Alors c'est qui le papa de Jésus ?
La préexistence du Verbe
Pour commencer, il nous faut faire un peu de théologie. Dans le symbole de Nicée-Constantinople nous confessons Jésus Christ, « le Fils unique de Dieu, né du Père avant tous les siècles : il est Dieu, né de Dieu, […] engendré non pas créé, consubstantiel au Père ». La relation entre Dieu le Père et Jésus Christ est manifestement une relation filiale. Toutefois il ne faudrait pas nous tromper sur le terme de « père ». La paternité de Dieu n’est pas la paternité humaine ; ou plutôt la paternité terrestre est une version affaiblie de la paternité céleste. Saint Paul parle ainsi du Père « de qui toute paternité au ciel et sur la terre tient son nom. » (Ep 3, 15).
Le Fils de Dieu qui existe de toute éternité est donc essentiellement cela, un fils. Cette identité n’est pas sujette au changement ni à une quelconque inflexion. Jusqu’ici, tout est encore relativement simple…
L’incarnation du Verbe
L’étape suivante est plus délicate, il s’agit de se représenter comment le Fils de Dieu s’est fait homme, comment il a habité parmi nous (cf. Jn 1, 14). Karl Rahner médite :
« l’Éternel est devenu temps, le fils le Dieu s’est fait homme, la Raison éternelle du monde et la loi explicative universelle s’est faite chair. […] Non en ce sens qu’il aurait cessé d’être lui-même, la Parole éternelle de Dieu, lui-même avec toute sa gloire, avec l’abîme insondable de sa béatitude. Mais il est vraiment devenu homme. Et le voilà désormais concerné par le monde et par le destin du monde. »
Le Fils de Dieu fait homme, c’est Jésus Christ ! Marie lui donne naissance, il naît comme n’importe quel autre enfant. Reste alors à penser comment la divinité et l’humanité cohabitent en lui. Le concile de Chalcédoine (en 451) précise qu’il est « reconnu en deux natures, sans confusion, sans changement, sans division et sans séparation ». Par son incarnation il ne cesse donc pas d’être Fils du Père.

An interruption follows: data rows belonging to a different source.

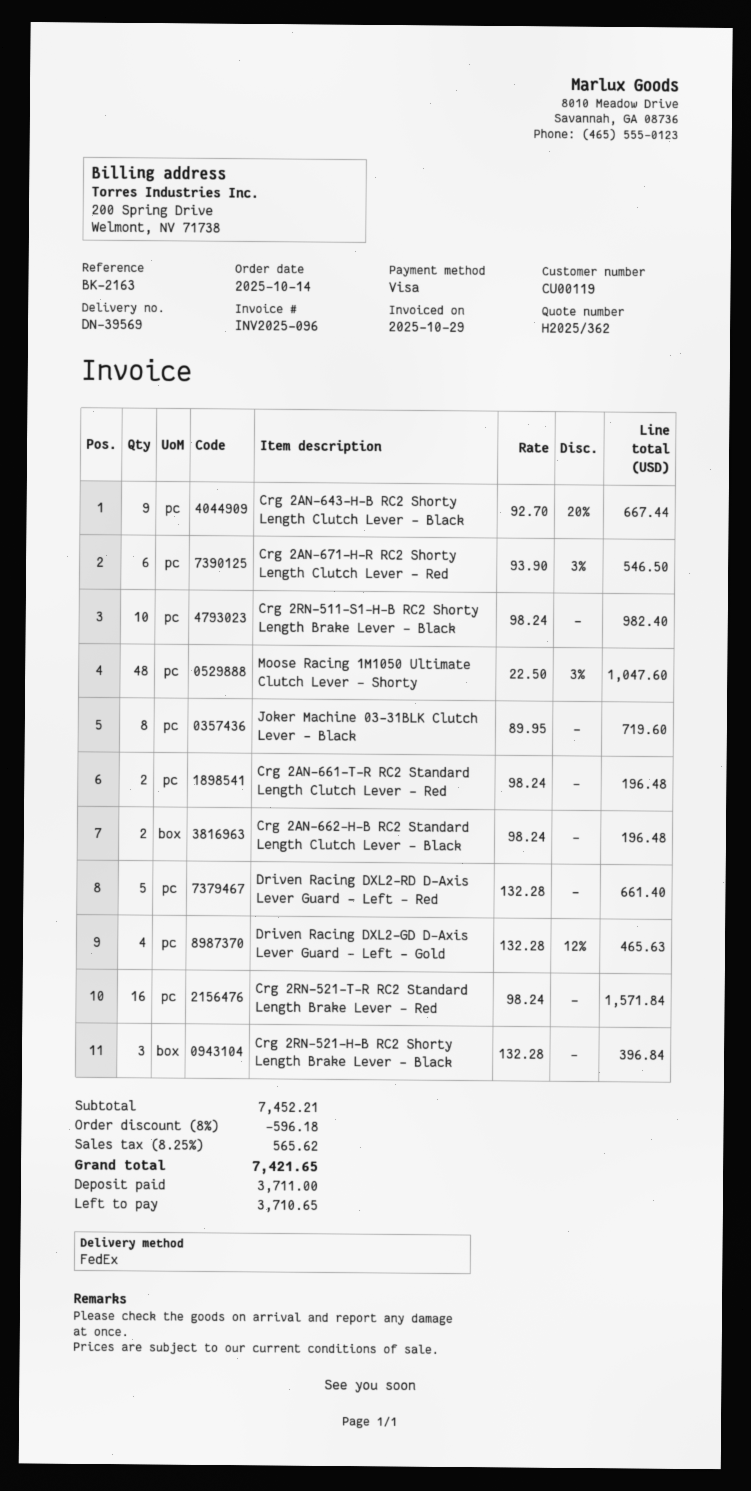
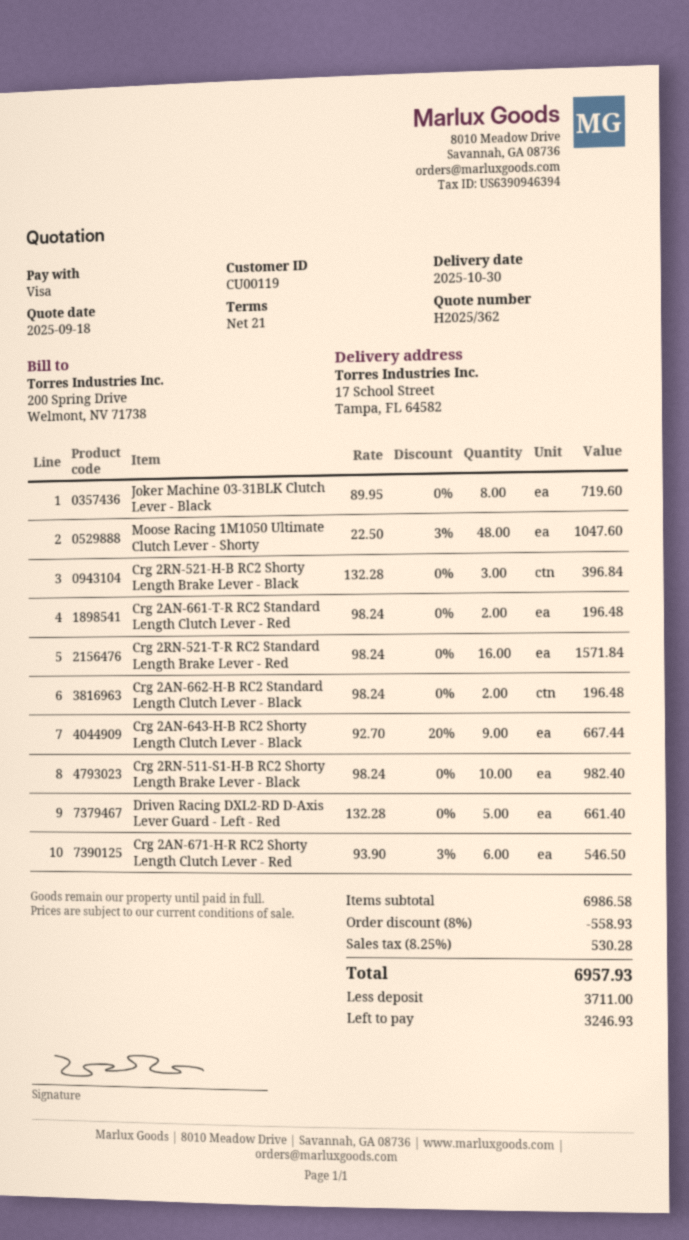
Driven Racing DXL2-GD D-Axis Lever Guard - Left - Gold: 4 x 132.28 - 12% = 465.63 -> none
subtotal: 7452.21 -> 6986.58
discount: 8% = 596.18 -> 8% = 558.93
tax: 8.25% = 565.62 -> 8.25% = 530.28
total: 7421.65 -> 6957.93
balance: 3710.65 -> 3246.93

Mieux que cela, il invite tous les hommes à entrer dans un rapport filial avec son Père. C’est ce que manifeste admirablement la prière du Notre Père. Sans préjudice pour nos parents, nous sommes ainsi tous appelés à devenir enfants de Dieu.
Jésus fils de Joseph
Si pour les chrétiens la paternité divine peut être cumulative avec la parentalité humaine, pour Jésus Christ la question est moins évidente. Le problème ne se pose pas du côté maternel, Marie est bien la mère de Jésus, sa « génitrice » pour ainsi dire. Du côté paternel, en revanche, c’est moins évident. Lorsque Joseph découvre que Marie est enceinte alors qu’ils sont à peine mariés, il envisage de se retirer discrètement. Mais l’évangile selon saint Matthieu nous rapporte comment Dieu intervient (cf. Mt 1, 18-25).
Joseph reçoit de Dieu la mission qui revient au père de famille : prendre son épouse chez lui, donner le nom de l’enfant à sa circoncision. Par cette « adoption », Jésus hérite d’un lignage prestigieux, celui du roi David qui lui permettra d’être accueilli et reconnu comme le Messie attendu. Il gagne surtout la présence d’un père qui veillera sur lui et lui transmettra son métier, son savoir-faire et sans doute bien d’autres trésors d’humanité !
Sans confusion ni séparation, Jésus Christ est donc bien le Fils de Dieu, le fils de Marie et le fils de Joseph, chacun dans l’ordre qui est le sien.